(Saved data entries)
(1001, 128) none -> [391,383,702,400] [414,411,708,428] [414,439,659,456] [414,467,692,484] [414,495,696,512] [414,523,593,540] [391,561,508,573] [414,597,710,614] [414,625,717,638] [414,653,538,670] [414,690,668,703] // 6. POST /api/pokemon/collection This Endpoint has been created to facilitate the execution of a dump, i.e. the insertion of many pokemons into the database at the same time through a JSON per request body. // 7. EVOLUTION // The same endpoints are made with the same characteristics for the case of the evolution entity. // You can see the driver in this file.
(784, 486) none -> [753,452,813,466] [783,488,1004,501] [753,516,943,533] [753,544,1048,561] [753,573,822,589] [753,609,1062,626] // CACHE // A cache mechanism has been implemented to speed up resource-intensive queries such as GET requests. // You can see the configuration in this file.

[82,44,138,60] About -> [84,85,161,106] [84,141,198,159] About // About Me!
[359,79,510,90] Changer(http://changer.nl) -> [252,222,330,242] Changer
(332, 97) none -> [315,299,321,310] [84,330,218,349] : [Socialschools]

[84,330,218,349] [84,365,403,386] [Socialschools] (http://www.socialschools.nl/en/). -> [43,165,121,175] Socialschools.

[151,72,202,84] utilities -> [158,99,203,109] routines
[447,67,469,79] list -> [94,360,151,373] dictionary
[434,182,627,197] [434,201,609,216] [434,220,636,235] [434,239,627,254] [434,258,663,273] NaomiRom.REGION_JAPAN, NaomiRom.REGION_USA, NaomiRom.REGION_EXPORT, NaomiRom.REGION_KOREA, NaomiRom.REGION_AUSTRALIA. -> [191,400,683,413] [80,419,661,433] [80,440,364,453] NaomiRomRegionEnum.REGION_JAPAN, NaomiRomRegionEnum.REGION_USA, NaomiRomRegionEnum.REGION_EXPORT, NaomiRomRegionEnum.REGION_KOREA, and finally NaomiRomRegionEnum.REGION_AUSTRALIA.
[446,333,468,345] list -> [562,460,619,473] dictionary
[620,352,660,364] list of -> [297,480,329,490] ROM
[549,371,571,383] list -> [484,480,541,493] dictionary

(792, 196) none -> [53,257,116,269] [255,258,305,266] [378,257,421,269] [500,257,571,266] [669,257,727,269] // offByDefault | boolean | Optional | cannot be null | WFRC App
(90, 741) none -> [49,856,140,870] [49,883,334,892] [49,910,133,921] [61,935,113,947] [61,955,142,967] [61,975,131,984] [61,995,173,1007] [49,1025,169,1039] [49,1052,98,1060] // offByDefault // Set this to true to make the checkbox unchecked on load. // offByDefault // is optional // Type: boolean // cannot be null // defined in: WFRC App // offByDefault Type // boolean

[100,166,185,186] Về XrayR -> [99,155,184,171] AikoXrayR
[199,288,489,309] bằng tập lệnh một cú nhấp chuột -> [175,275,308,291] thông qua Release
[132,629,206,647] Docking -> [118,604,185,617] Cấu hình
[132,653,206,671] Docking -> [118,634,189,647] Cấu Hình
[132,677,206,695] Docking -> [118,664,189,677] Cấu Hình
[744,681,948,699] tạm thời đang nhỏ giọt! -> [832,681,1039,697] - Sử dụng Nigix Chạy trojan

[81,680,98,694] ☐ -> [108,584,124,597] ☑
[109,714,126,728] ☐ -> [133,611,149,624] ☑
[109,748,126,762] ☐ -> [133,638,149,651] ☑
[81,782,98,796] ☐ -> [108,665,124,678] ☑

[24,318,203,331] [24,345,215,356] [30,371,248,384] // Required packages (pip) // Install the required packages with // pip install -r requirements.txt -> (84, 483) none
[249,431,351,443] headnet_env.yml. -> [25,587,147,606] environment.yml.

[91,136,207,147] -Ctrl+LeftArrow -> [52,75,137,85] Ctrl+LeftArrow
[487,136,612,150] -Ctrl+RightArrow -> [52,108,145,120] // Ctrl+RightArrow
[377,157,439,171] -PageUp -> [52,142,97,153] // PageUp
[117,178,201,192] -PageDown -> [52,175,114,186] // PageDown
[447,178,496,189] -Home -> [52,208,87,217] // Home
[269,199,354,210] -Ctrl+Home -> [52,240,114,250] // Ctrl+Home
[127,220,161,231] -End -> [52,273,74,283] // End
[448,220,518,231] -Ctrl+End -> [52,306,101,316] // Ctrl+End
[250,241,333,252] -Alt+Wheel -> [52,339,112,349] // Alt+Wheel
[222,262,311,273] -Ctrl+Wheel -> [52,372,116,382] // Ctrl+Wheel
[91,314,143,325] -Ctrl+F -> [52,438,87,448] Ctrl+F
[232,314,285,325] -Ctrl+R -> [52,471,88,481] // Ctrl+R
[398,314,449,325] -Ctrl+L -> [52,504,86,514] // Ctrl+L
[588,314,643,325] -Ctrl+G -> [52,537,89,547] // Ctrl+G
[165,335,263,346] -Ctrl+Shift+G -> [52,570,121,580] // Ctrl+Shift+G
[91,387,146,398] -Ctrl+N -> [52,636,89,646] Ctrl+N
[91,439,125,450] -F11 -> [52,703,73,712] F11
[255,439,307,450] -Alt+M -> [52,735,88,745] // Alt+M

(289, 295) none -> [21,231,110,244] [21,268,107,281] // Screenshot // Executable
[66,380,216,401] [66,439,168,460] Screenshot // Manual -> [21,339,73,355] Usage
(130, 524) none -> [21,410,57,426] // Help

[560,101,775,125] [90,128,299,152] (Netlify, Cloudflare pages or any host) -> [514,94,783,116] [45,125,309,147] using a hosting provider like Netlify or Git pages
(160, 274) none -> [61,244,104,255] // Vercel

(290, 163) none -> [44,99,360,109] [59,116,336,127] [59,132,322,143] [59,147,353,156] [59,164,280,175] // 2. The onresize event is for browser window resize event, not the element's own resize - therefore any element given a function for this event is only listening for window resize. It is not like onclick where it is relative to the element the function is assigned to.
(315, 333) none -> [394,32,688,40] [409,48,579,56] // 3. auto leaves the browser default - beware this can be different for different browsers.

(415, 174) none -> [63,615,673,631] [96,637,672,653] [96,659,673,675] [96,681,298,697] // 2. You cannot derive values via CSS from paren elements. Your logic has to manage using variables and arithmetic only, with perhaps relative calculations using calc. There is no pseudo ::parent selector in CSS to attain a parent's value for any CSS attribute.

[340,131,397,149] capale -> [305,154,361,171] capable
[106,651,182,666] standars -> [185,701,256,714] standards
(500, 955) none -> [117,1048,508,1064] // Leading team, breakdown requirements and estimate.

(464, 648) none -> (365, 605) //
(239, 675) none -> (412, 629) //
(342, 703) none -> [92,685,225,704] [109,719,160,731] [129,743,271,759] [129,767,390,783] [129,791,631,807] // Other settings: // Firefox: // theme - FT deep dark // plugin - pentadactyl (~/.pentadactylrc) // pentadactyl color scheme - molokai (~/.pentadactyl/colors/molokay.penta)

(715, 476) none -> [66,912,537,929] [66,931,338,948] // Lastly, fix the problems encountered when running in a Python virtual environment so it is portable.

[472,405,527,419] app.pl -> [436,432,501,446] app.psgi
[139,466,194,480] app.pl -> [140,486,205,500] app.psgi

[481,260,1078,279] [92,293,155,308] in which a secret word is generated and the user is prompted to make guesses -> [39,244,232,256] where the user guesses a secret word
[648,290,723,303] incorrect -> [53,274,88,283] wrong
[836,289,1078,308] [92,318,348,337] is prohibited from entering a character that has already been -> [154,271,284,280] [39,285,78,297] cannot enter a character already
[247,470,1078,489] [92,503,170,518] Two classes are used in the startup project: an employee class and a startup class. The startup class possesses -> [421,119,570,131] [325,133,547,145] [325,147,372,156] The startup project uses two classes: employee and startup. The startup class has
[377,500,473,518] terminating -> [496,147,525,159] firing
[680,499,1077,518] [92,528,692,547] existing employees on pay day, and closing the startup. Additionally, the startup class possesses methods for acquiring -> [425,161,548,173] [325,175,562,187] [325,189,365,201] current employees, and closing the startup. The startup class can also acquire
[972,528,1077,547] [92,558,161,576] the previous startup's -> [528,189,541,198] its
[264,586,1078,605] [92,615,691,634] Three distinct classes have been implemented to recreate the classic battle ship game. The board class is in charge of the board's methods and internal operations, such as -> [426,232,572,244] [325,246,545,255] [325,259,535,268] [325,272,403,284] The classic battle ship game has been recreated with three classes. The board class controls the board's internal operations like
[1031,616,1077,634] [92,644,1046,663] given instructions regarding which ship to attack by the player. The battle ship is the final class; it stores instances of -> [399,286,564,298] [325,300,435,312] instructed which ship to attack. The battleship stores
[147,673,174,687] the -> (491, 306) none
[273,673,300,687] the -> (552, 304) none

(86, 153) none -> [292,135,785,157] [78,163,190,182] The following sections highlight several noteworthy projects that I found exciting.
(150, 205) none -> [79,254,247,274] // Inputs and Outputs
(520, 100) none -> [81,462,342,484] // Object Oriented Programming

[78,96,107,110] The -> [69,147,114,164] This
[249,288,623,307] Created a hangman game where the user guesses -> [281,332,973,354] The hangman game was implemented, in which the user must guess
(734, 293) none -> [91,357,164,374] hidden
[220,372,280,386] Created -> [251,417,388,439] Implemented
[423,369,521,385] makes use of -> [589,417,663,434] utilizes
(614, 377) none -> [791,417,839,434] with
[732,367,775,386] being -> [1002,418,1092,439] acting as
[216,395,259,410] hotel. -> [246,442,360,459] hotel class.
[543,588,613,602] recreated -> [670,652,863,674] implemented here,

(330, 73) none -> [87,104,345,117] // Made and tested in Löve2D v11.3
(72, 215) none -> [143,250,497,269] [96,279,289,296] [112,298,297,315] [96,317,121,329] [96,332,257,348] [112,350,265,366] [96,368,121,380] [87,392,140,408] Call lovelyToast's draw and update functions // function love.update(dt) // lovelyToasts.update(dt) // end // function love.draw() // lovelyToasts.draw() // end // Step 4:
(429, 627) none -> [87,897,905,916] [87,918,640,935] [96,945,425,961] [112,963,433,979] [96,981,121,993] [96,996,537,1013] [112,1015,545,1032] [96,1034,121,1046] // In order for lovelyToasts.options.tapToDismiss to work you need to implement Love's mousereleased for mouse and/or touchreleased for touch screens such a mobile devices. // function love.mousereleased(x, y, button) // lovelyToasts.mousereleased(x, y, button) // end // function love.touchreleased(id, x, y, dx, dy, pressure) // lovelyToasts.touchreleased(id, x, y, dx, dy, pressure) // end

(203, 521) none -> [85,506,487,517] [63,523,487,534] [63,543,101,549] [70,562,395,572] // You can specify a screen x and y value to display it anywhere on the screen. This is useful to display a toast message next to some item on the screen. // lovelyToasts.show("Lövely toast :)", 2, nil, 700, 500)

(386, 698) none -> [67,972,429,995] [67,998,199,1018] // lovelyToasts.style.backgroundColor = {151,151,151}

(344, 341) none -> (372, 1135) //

• YOUR TASK: Please transcribe the data exactly from its first line. End with the line that contains "(792, 196) none".

• SOLUTION FOR THIS PROBLEM:
(1001, 128) none -> [391,383,702,400] [414,411,708,428] [414,439,659,456] [414,467,692,484] [414,495,696,512] [414,523,593,540] [391,561,508,573] [414,597,710,614] [414,625,717,638] [414,653,538,670] [414,690,668,703] // 6. POST /api/pokemon/collection This Endpoint has been created to facilitate the execution of a dump, i.e. the insertion of many pokemons into the database at the same time through a JSON per request body. // 7. EVOLUTION // The same endpoints are made with the same characteristics for the case of the evolution entity. // You can see the driver in this file.
(784, 486) none -> [753,452,813,466] [783,488,1004,501] [753,516,943,533] [753,544,1048,561] [753,573,822,589] [753,609,1062,626] // CACHE // A cache mechanism has been implemented to speed up resource-intensive queries such as GET requests. // You can see the configuration in this file.

[82,44,138,60] About -> [84,85,161,106] [84,141,198,159] About // About Me!
[359,79,510,90] Changer(http://changer.nl) -> [252,222,330,242] Changer
(332, 97) none -> [315,299,321,310] [84,330,218,349] : [Socialschools]

[84,330,218,349] [84,365,403,386] [Socialschools] (http://www.socialschools.nl/en/). -> [43,165,121,175] Socialschools.

[151,72,202,84] utilities -> [158,99,203,109] routines
[447,67,469,79] list -> [94,360,151,373] dictionary
[434,182,627,197] [434,201,609,216] [434,220,636,235] [434,239,627,254] [434,258,663,273] NaomiRom.REGION_JAPAN, NaomiRom.REGION_USA, NaomiRom.REGION_EXPORT, NaomiRom.REGION_KOREA, NaomiRom.REGION_AUSTRALIA. -> [191,400,683,413] [80,419,661,433] [80,440,364,453] NaomiRomRegionEnum.REGION_JAPAN, NaomiRomRegionEnum.REGION_USA, NaomiRomRegionEnum.REGION_EXPORT, NaomiRomRegionEnum.REGION_KOREA, and finally NaomiRomRegionEnum.REGION_AUSTRALIA.
[446,333,468,345] list -> [562,460,619,473] dictionary
[620,352,660,364] list of -> [297,480,329,490] ROM
[549,371,571,383] list -> [484,480,541,493] dictionary

(792, 196) none -> [53,257,116,269] [255,258,305,266] [378,257,421,269] [500,257,571,266] [669,257,727,269] // offByDefault | boolean | Optional | cannot be null | WFRC App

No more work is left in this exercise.